In his Mansion House speech on Thursday, the FSA Chairman highlighted concerns that movements in equity prices due to extreme short-selling pressures on financial institutions could be translated into uncertainty in the minds of those who place deposits with those institutions with consequent financial stability issues. Yesterday, the US Securities and Exchange Commission (SEC), acting in concert with the FSA, announced similar temporary measures to prohibit short-selling in 799 financial companies in the US, in order to protect the integrity and quality of the securities market and strengthen investor confidence. Interestingly, however, there were also reports that some of the largest institutional investors, both in the US and in the UK, had already suspended all or part of their stock lending.
As was the case in June, these new short-selling measures have been introduced within a very short timeframe.
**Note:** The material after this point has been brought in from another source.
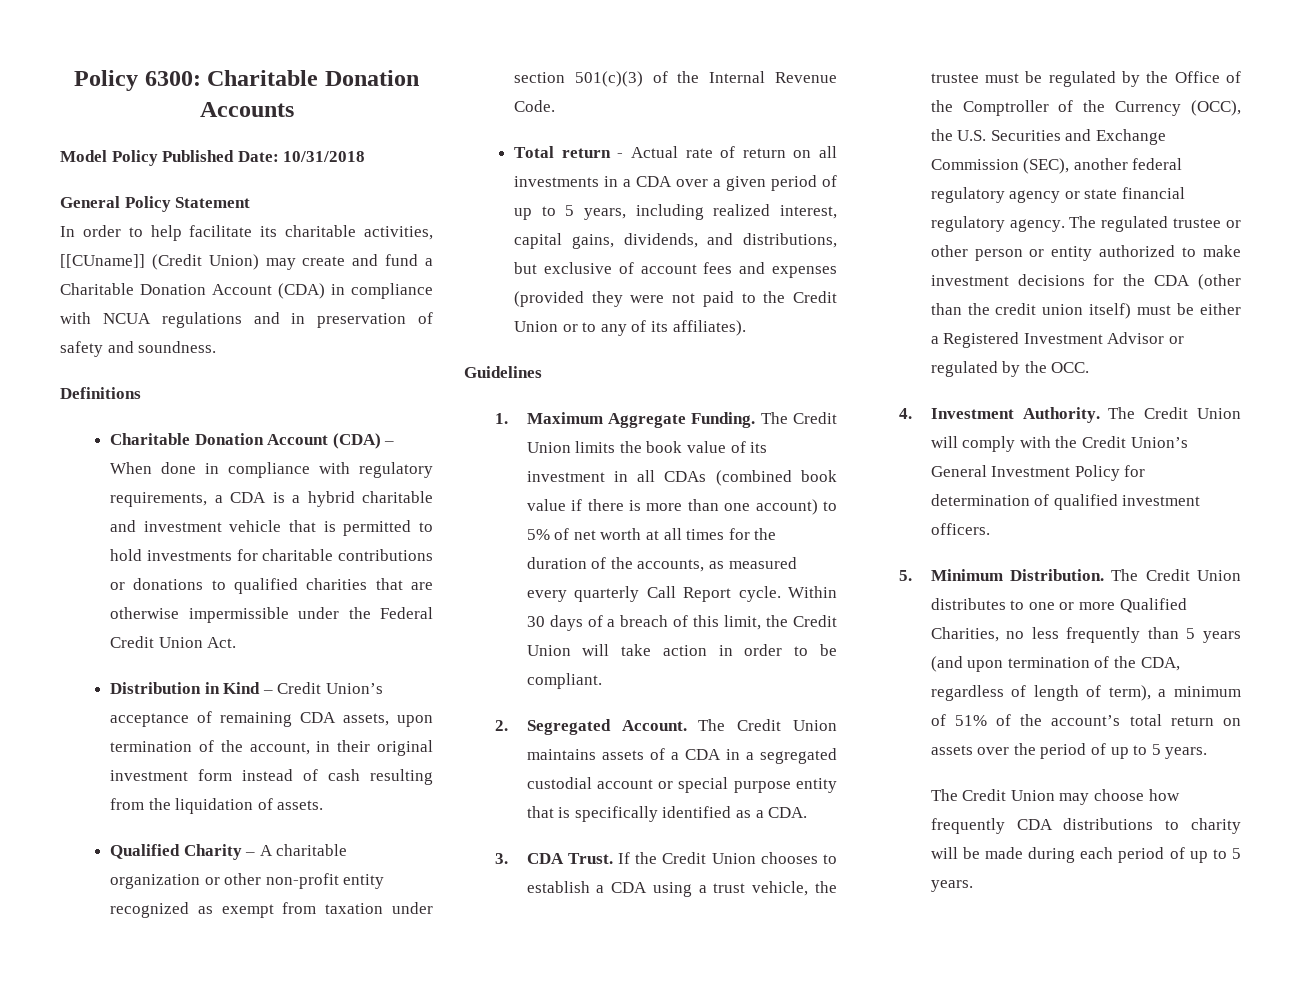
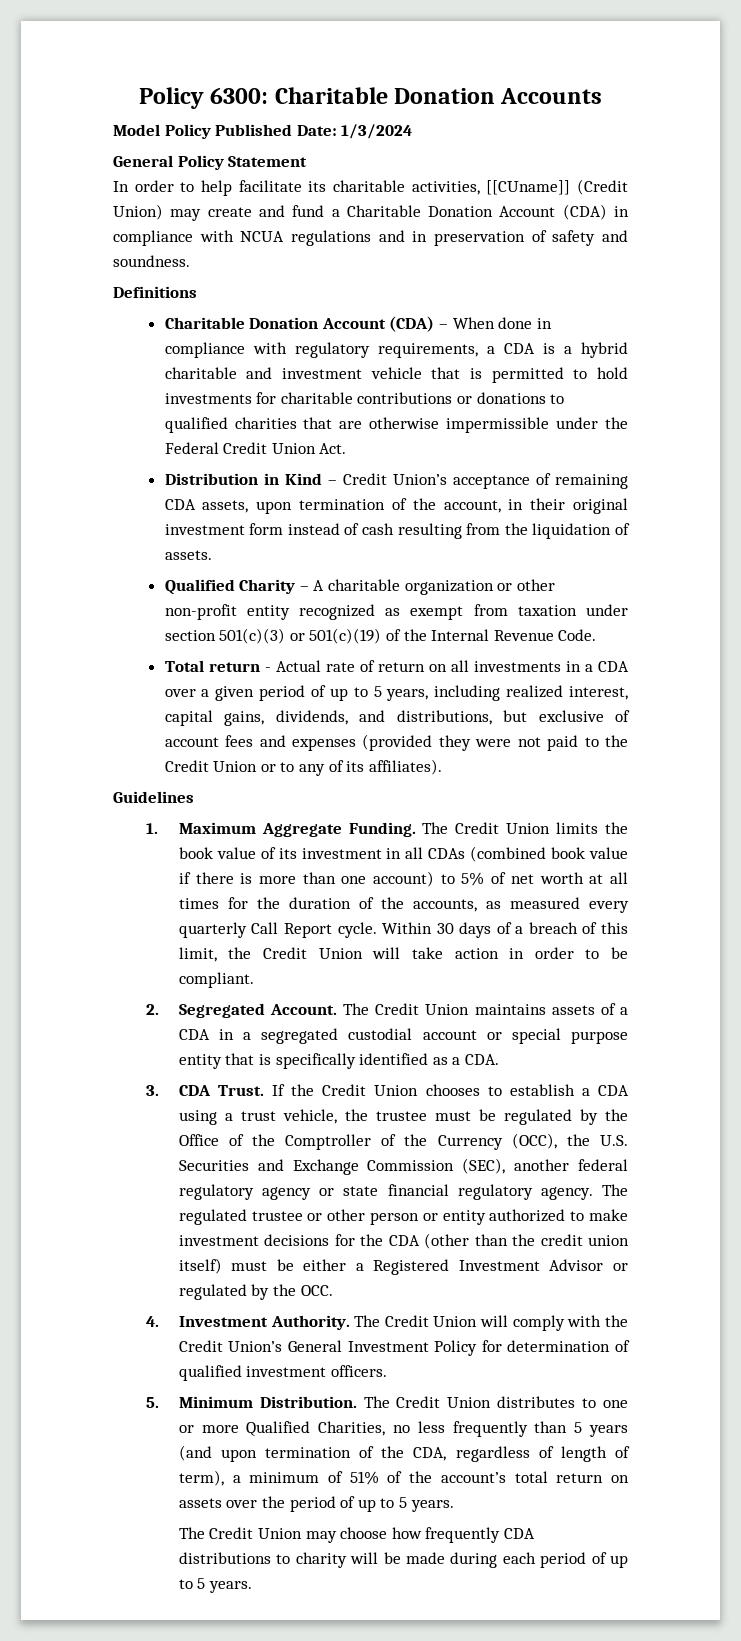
- Model Policy Published Date: 10/31/2018
+ Model Policy Published Date: 1/3/2024
- Qualified Charity – A charitable organization or other non-profit entity recognized as exempt from taxation under section 501(c)(3) of the Internal Revenue Code.
+ Qualified Charity – A charitable organization or other non-profit entity recognized as exempt from taxation under section 501(c)(3) or 501(c)(19) of the Internal Revenue Code.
Although the FSA has provided some guidance in the form of the FAQs, it is clear that further elaboration will be required. The guidance predominantly addresses issues surrounding the calculation of positions for the purposes of disclosure. There are, however, some significant and problematic issues which arise for firms when applying the guidance in respect of the prohibition to intra-day positions.
A discretionary fund manager, for example, who operates both long-only fund and hedge fund strategies, may need to liquidate long positions on the long-only fund in order to implement that fund's strategy, but might thereby create or increase a net short position when the position of all its discretionary funds are taken into account. The guidance states clearly that in calculating a disclosable short position, the manager should aggregate the position of all its discretionary funds. Although the guidance is not so explicit as to how the net short position is to be calculated (it does specify that financial instruments should be accounted for on a delta adjusted basis), the amending instrument states that any calculation must take account of any form of economic interest in the shares of a company. The manager is under a regulatory duty to act in the best interests of his clients, but if he complies with COBS 2.1.1R, he creates or increases a net short position, behaviour which in the opinion of the FSA amounts to market abuse (misleading behaviour).
As indicated above, the FSA states in FAQ 11 that any economic interest held as part of a basket or index where all of the components in the index or basket are UK financial sector companies must be included. The rationale for this guidance is unclear, given that any calculation of a net short position must take account of any form of economic interest in the shares of a company: a counterparty could effectively achieve an economic exposure equivalent to a net short position by reversing out short positions in respect of the components which were not related to UK financial sector companies. The FSA has indicated that it may amend the guidance to cover any economic interest held as part of composite baskets or indices where the components include "predominantly" UK financial sector companies. It is not entirely clear what the FSA would intend by "predominantly" - more than 50%? - but if the changes were implemented in that form, it would arguably still be permissible to short a basket or index whose components were not "predominantly" UK financial sector companies.
Further FSA action
The FSA intends to review these provisions after 30 days in any event, although its stated intention is that they should remain in force until 16 January 2009. The FSA has, however, also indicated that it would be prepared to extend this approach to other sectors if it judges it to be necessary.
A comprehensive review of the rules on short-selling is to be published in January 2009.